- Joslin, Illinois Location within Illinois Joslin, Illinois Location within the United States
- Coordinates: 41°33′24″N 90°14′12″W﻿ / ﻿41.55667°N 90.23667°W
- Country: United States
- State: Illinois
- County: Rock Island

Area
- • Total: 4.92 sq mi (12.74 km^{2})
- • Land: 4.64 sq mi (12.02 km^{2})
- • Water: 0.27 sq mi (0.71 km^{2})
- Elevation: 581 ft (177 m)

Population (2020)
- • Total: 85
- • Density: 18.3/sq mi (7.07/km^{2})
- Time zone: UTC-6 (Central (CST))
- • Summer (DST): UTC-5 (CDT)
- Area code: 309
- GNIS feature ID: 2806505

= Joslin, Illinois =

Joslin is an unincorporated community in Rock Island County, Illinois, United States and is located on Illinois Route 92 near Interstate 88. As of the 2020 census, Joslin had a population of 85.

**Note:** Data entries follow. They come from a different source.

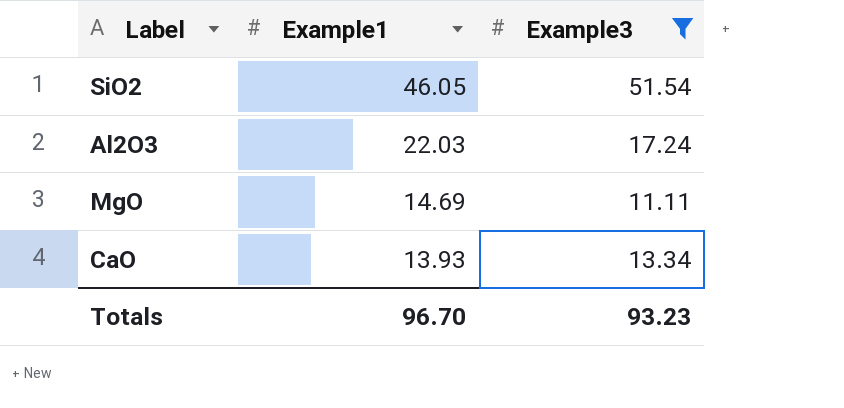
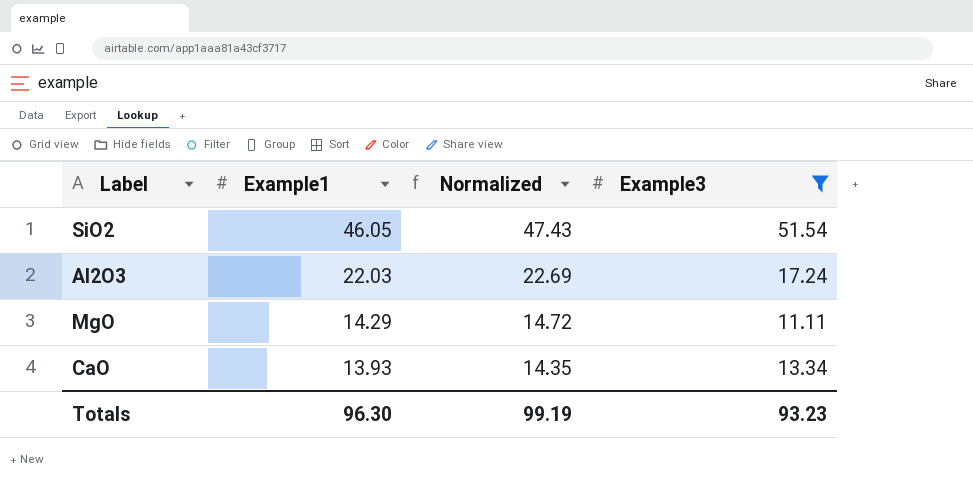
column Normalized | formula: none -> [Example1] * 1.03
MgO | Example1: 14.69 -> 14.29
Totals | Example1: 96.70 -> 96.30

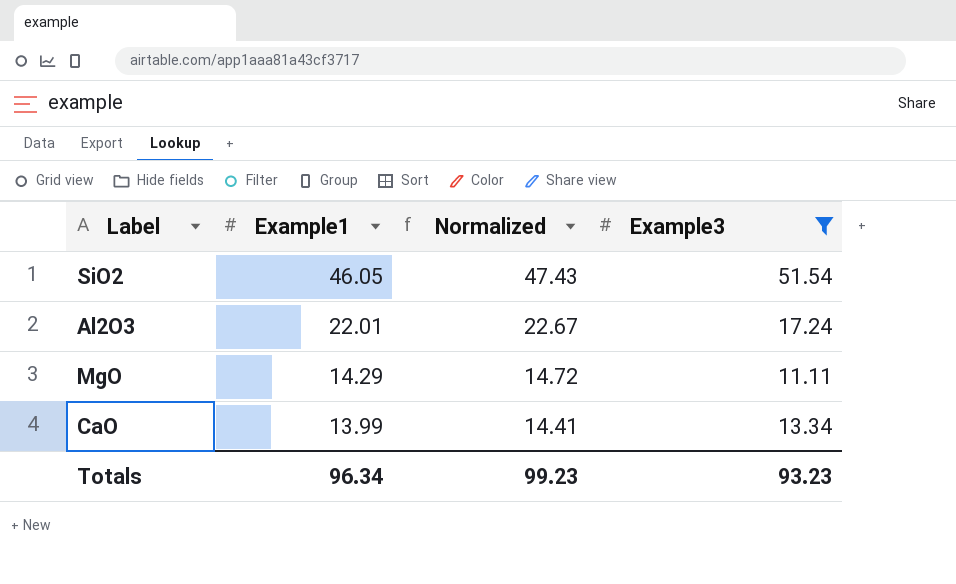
Al2O3 | Example1: 22.03 -> 22.01
Al2O3 | Normalized: 22.69 -> 22.67
CaO | Example1: 13.93 -> 13.99
CaO | Normalized: 14.35 -> 14.41
Totals | Example1: 96.30 -> 96.34
Totals | Normalized: 99.19 -> 99.23

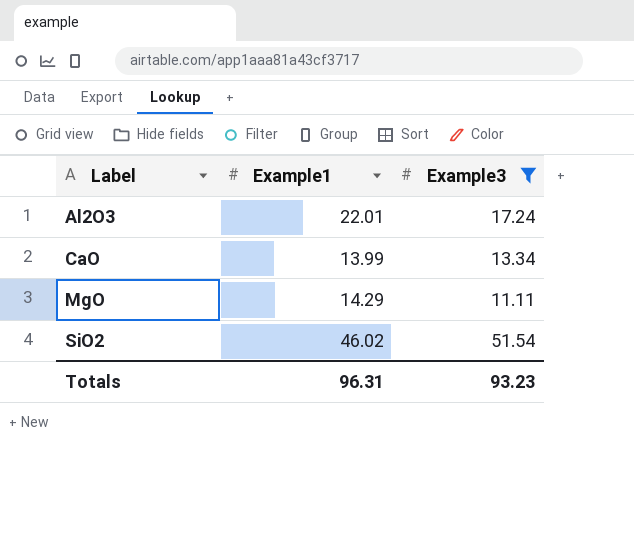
row order: Example1 descending -> Label ascending
column Normalized | formula: [Example1] * 1.03 -> none
SiO2 | Example1: 46.05 -> 46.02
Totals | Example1: 96.34 -> 96.31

Tyson operated a beef slaughter plant in Joslin.
==History==
The Joslin Fairgrounds were the original site of the Rock Island County Fair, from the first fair in 1892 until the late 1920s.

==Demographics==

Joslin first appeared as a census designated place in the 2020 U.S. census.

Historical population
| Census | Pop. | Note | %± |
| 2020 | 85 |  | — |
U.S. Decennial Census

===2020 census===

Joslin CDP, Illinois – Racial and ethnic composition Note: the US Census treats Hispanic/Latino as an ethnic category. This table excludes Latinos from the racial categories and assigns them to a separate category. Hispanics/Latinos may be of any race.
| Race / Ethnicity (NH = Non-Hispanic) | Pop 2020 | % 2020 |
|---|---|---|
| White alone (NH) | 81 | 95.29% |
| Black or African American alone (NH) | 0 | 0.00% |
| Native American or Alaska Native alone (NH) | 0 | 0.00% |
| Asian alone (NH) | 0 | 0.00% |
| Native Hawaiian or Pacific Islander alone (NH) | 0 | 0.00% |
| Other race alone (NH) | 0 | 0.00% |
| Mixed race or Multiracial (NH) | 3 | 3.53% |
| Hispanic or Latino (any race) | 1 | 1.18% |
| Total | 85 | 100.00% |

==Education==
It is in the Riverdale Community Unit School District 100.